PostPosted: Sun Dec 06, 2015 4:09 pm    Post subject: Reply with quote

When buying bare rooted or rootballed trees over the winter, remember these few key points.

1) The most crucial thing is to minimise the time between the plant being lifted and being replanted. This will minimise shock stress, and improve establishment. It is better to do a large area in three hits than have lots of plants hanging around.

2) Water. Root dessication is the main factor in plant failure or plant survival. Don't blast them with a hose. You'll knock all the good stuff off. Put them in a container filled with water. Straight away. No going for a cup of tea.

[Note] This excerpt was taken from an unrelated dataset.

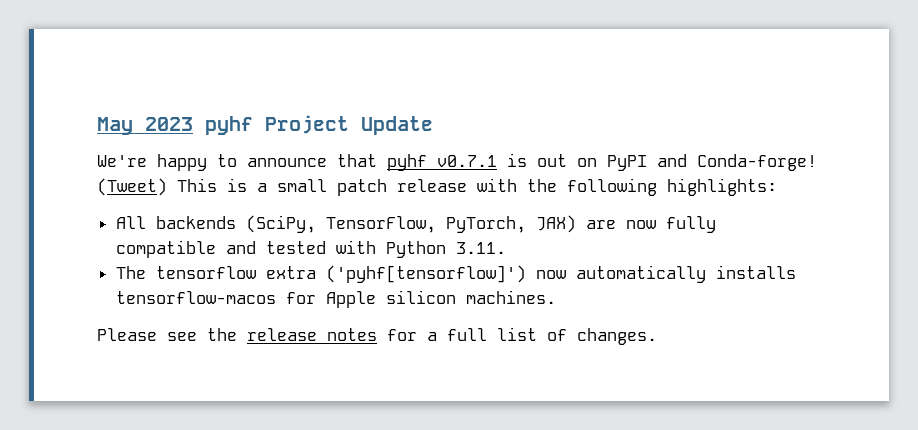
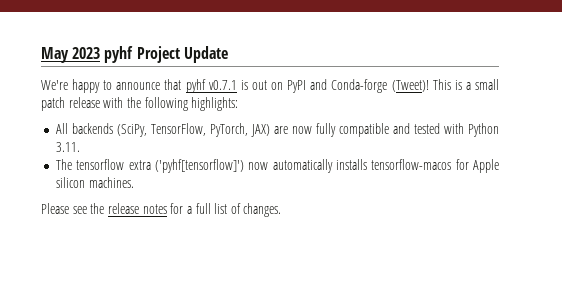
- We're happy to announce that pyhf v0.7.1 is out on PyPI and Conda-forge! (Tweet) This is a small patch release with the following highlights:
+ We're happy to announce that pyhf v0.7.1 is out on PyPI and Conda-forge (Tweet)! This is a small patch release with the following highlights:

3)Heeling in. If you won't manage planting the same day, don't let the plants sit in water until you can. The roots will start to rot, or you may risk low temperatures, and the feeder roots (the important ones) killed by ice. Heel them in! This can be a trench filled with enriched earth, where you build a furrow, as if for spuds, and earth them up. It's good protection. It could be putting a specimen tree in a large pile of compost, or one smaller one in a pot.

4) Root collar. Look at the point where the very first root protrudes from the stem. That is the root collar. When planted, that should be no lower than the soil surface. Any lower, and the roots will start to suffocate. Think. A tree seed falls on the surface. It doesn't end up 2" lower. I often plant slightly proud, to allow for soil settling.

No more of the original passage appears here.